Reactions to the Trump election and aftershocks like Gianforte’s win suggest that Americans are still navigating new political norms. Norms of politically acceptable rhetoric and behavior have shifted tremendously nationally, and, it seems, also in Montana. Given that rules are a small part of human interactions and expectations of elected officials, norms are very important in guiding the fundamental qualifications of candidates.
Political violence in America – from Gianforte to other protest groups (mostly right, but also left) – is at its highest level in my lifetime and legitimized by candidates like Gianforte and stoked by the rhetoric of the Trump administration. Violence represents a simplistic thinking in response to complex issues – that we accept simple responses to complex problems is not a problem of a lack of education or a suddenly dumb America.
No, we can think of simple responses as a function of a lack of a desire to simple understand the other side in any other terms than they simply hold a different (incorrect) opinion.

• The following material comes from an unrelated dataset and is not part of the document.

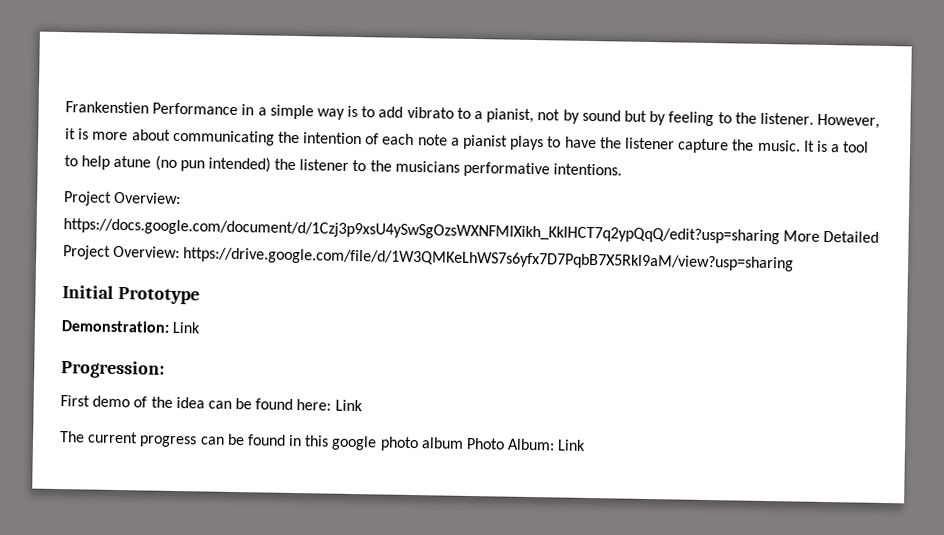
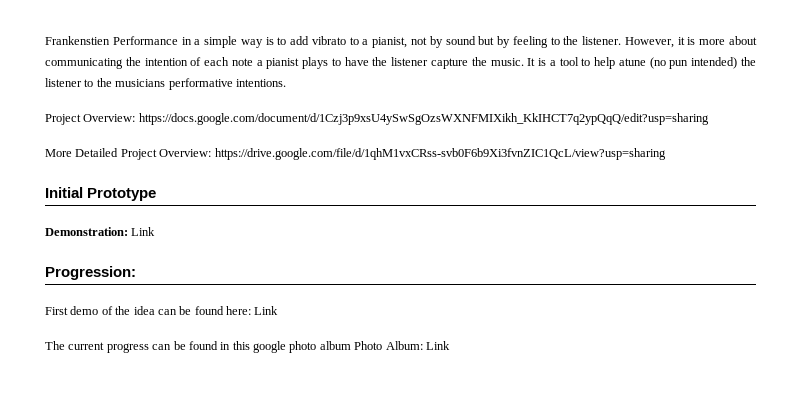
- Project Overview: https://docs.google.com/document/d/1Czj3p9xsU4ySwSgOzsWXNFMIXikh_KkIHCT7q2ypQqQ/edit?usp=sharing More Detailed Project Overview: https://drive.google.com/file/d/1W3QMKeLhWS7s6yfx7D7PqbB7X5Rkl9aM/view?usp=sharing
+ Project Overview: https://docs.google.com/document/d/1Czj3p9xsU4ySwSgOzsWXNFMIXikh_KkIHCT7q2ypQqQ/edit?usp=sharing
+ More Detailed Project Overview: https://drive.google.com/file/d/1qhM1vxCRss-svb0F6b9Xi3fvnZIC1QcL/view?usp=sharing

Those differences of opinion have emerged from our own echo chambers, as we all know. Social media provides us an opportunity to connect with all sorts of people, but, we squander that opportunity. In a twitter-driven political climate, there is simply very little nuance or attempt at interpersonal communication mark twain politically – something we might do in person. So, when we do engage strangers electronically, we do so in very simple terms.
Oh – you thought I meant, that “Mark Twain”? While I do like Samuel Clemens, we are in a golden era of political satire that even he would be proud of, so, we’ve got that covered.
No, I mean we need to take a moment to collectively figure out if the way is safe before we head on full throttle. “Mark Twain”, as most people know, refers to the safe depth for steamship navigation on the Mississippi River.
Honest political conversations are a kind of political marking – a depth sounding to see how far apart we are, to make sure that we aren’t too far apart politically for the whole damn American experiment to go belly up.
Given what I’ve seen in conversations on social media and in other places, we are very far apart indeed on our interpretations of reality. We have fundamental disagreements of what is simply acceptable behavior in candidates, and that is troubling.
Of course, it wasn’t always so. I worked as a field coordinator for a gubernatorial campaign in 2000; a friend of mine on the speech team worked as a field coordinator for the opposing campaign. We actually became closer as the campaign went on – even though it was a nasty fight (they all are) and a close election, we often checked in with each other. Hell, we even roomed together for a bit! Nationally, the same thing has happened – as members of congress are asked to come home every weekend, they have little chance to just simply hang out with the other side at a bar in Washington. To build that trust. To mark twain for safe sailing.
Of course, safe sailing doesn’t mean smooth sailing nor does it mean that we’ll agree on the destination. But, that’s politics.
Montana Democrats, in particular, and Republicans have always had to work in a political environment in which people actually have a strong allegiance to state parties, but the national party can be an anchor. As the parties have polarized and demographic shifts have hit the state – retirees and suburban flight from CA, WA, and OR – the state has become more conservative. The national Republican Party has become much more conservative than the national Democratic Party has become liberal. The nationalization of the Montana voter base from out of state conservatives coupled with the ideological shift in the Republican Party has led to national Republican Party interests are closely aligning with MT state Republican Party interests. However, at the same time, MT Democratic Party interests have also deviated from the DNC – in fact, the most Montana Democrats shrink from the DNC. DNC, please DNC [Do Not Come].
The nationalization of Montana politics via the much more conservative Republican party coupled with out of state conservatives trying to make Montana conservative like them rather than conservative like it was has really created divisions in the state. This is unfortunate because Montana has always been a purple state with good, healthy competition and norms of political decency enforced through our constant interaction as citizens. There was a time when an event like Gianforte’s handling of the DC reporter would have instantly disqualified him from office: because that’s not the Montana way – not since the time of the Copper Kings.
Norms are driven by shared experiences and open dialogue. Norms are commonly understood, but, deceivingly complex. It is only in a normatively, not politically, divided climate that a New Jersey billionaire could somehow represent Montana’s interests.
A statewide and national lesson from the Montana election is that we have stopped communicating – stopped marking the collective boundaries of acceptable behavior – and we are in danger of running aground because of it.